Both giants left the Royal Ballet dozens and dozens of ballets, which critics recorded were amazing things. But since their deaths 29 and 25 years ago, the giants have been generally edited down to a manageable, commercially productive core around the big storyballets: MacMillan’s Romeo and Juliet and Manon, and Ashton’s La Fille mal gardée and (at a pinch) Sylvia. But what to do about the dozens of short, more contemporarily interesting ballets. It’s been a cautionary, tragic tale to see how, since Ashton’s death, the large majority of his works have been pronounced officially extinct.

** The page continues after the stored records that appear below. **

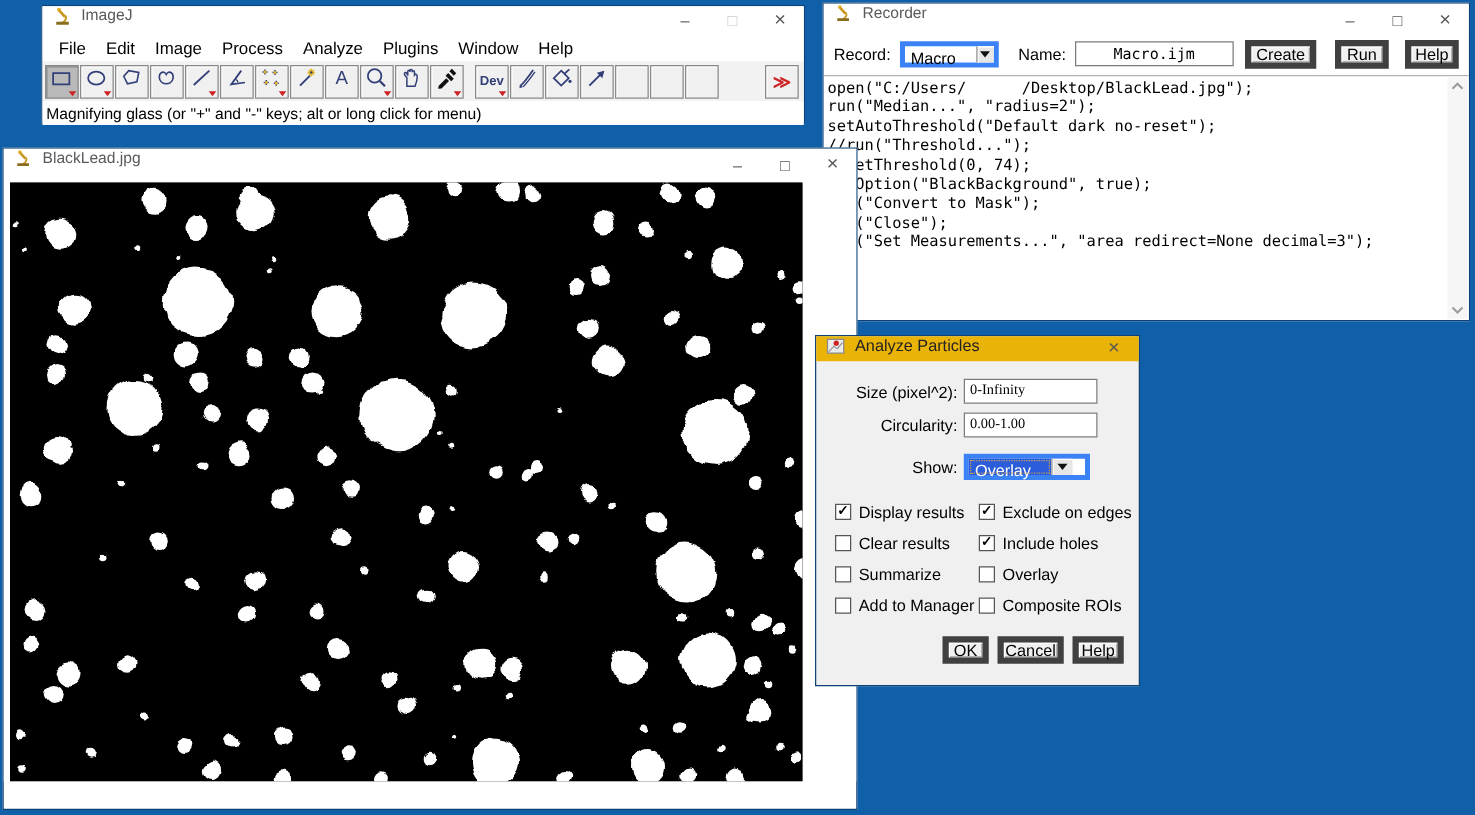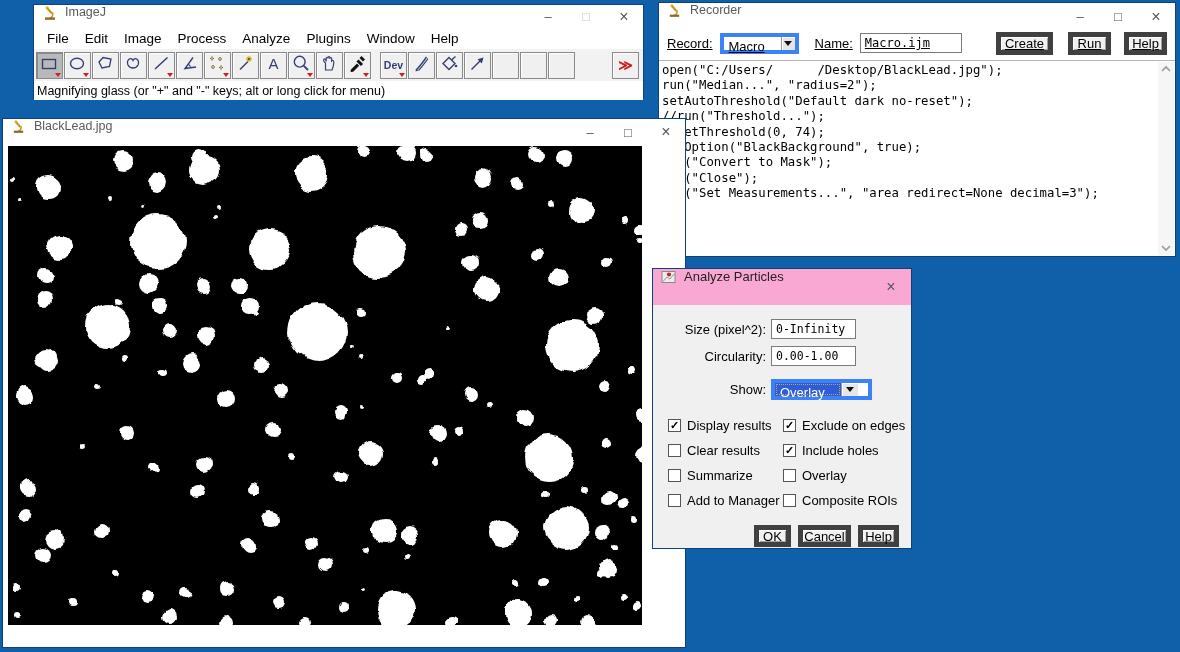"Record:" .rec-controls { text-decoration: underline -> none }
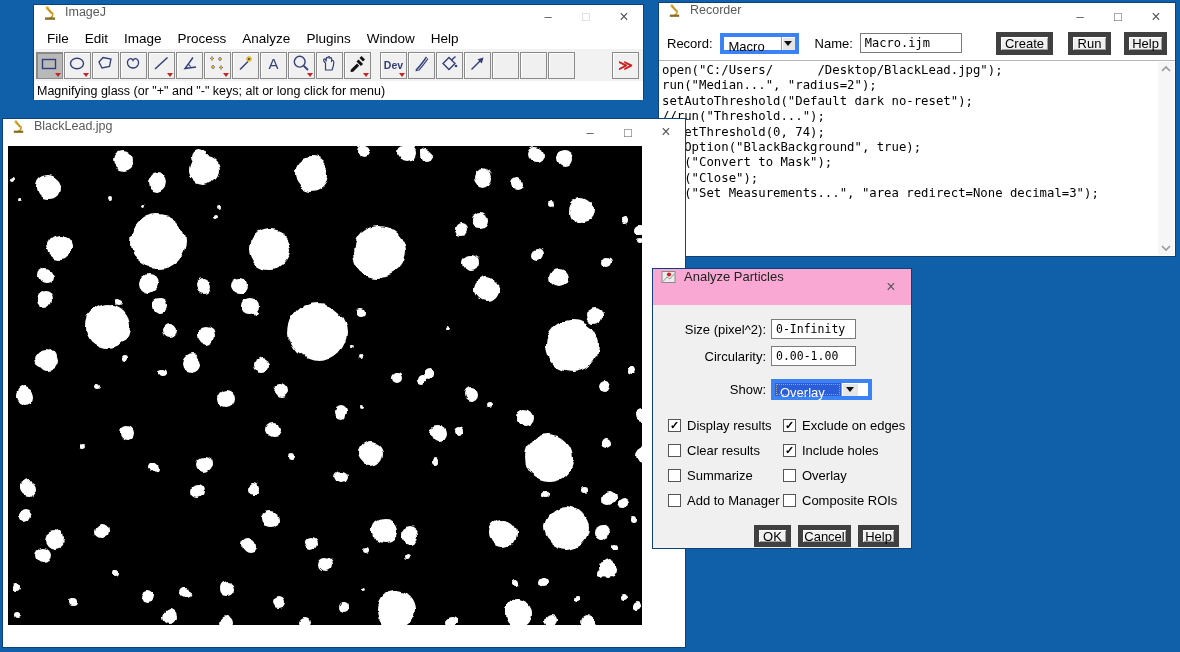"Macro.ijm" span.tinput { text-align: none -> center; width: 102px -> 127px }
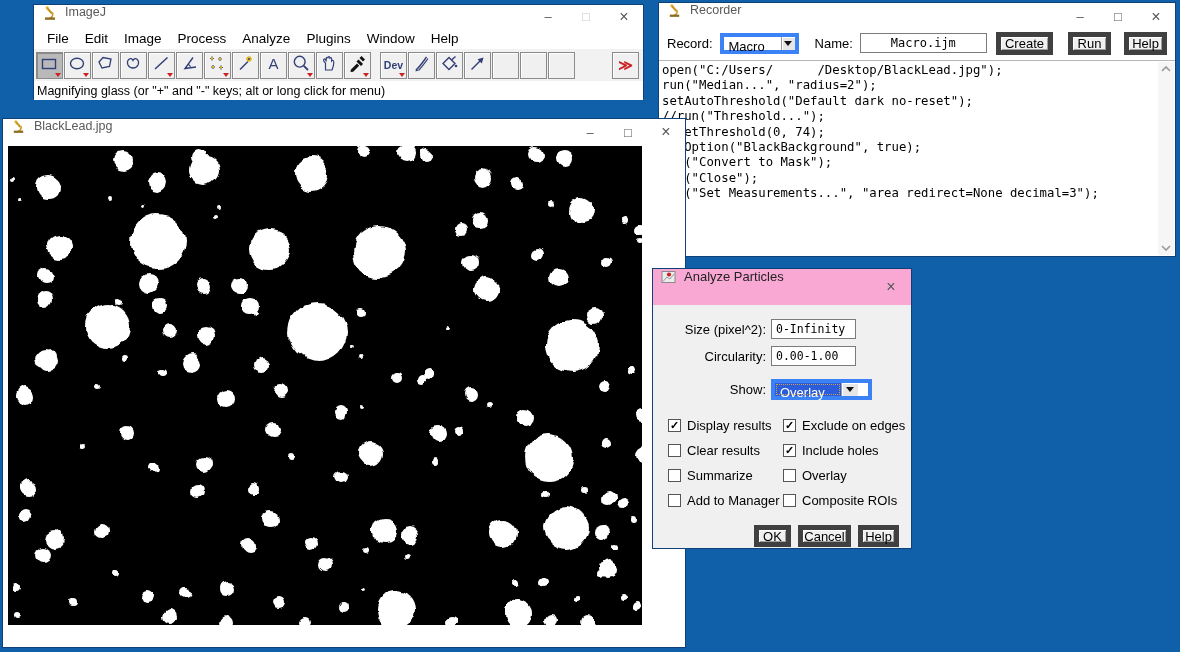"Analyze Particles" #dialog .titlebar { background: #f9a8d4 -> #eab308; height: 36px -> 20px }
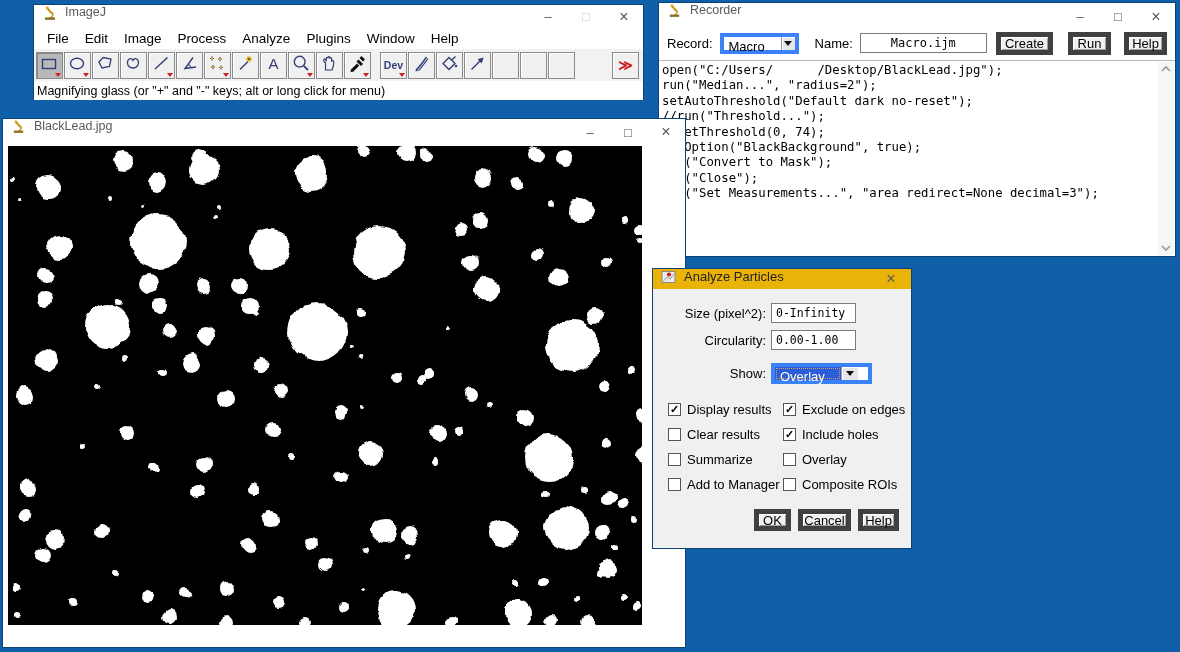"0-Infinity" .frow .tinput { font-family: none -> Liberation Serif, serif; width: 85px -> 107px }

Given the rather melancholy note that most of these anniversaries tend to strike, this 25th anniversary of MacMillan’s death is finally giving us something to celebrate. A brave decision appears to have been made by the Royal Ballet to hand over the key to its cupboards to others who might be more curious.

Ballets are fragile texts, and revivals, such as Different Drummer and Isadora, have often gone badly, rather tempering enthusiasm for exploring further MacMillan’s famously ‘difficult’ oeuvre. And yet we can see from here, decades later, that MacMillan’s work, like that of Ashton, forms the creative and stylistic backbone of the great art of British ballet.

A few years ago, MacMillan’s widow, the artist Deborah Williams, started saying yes to the queuing international companies who wanted to dance the blockbusters.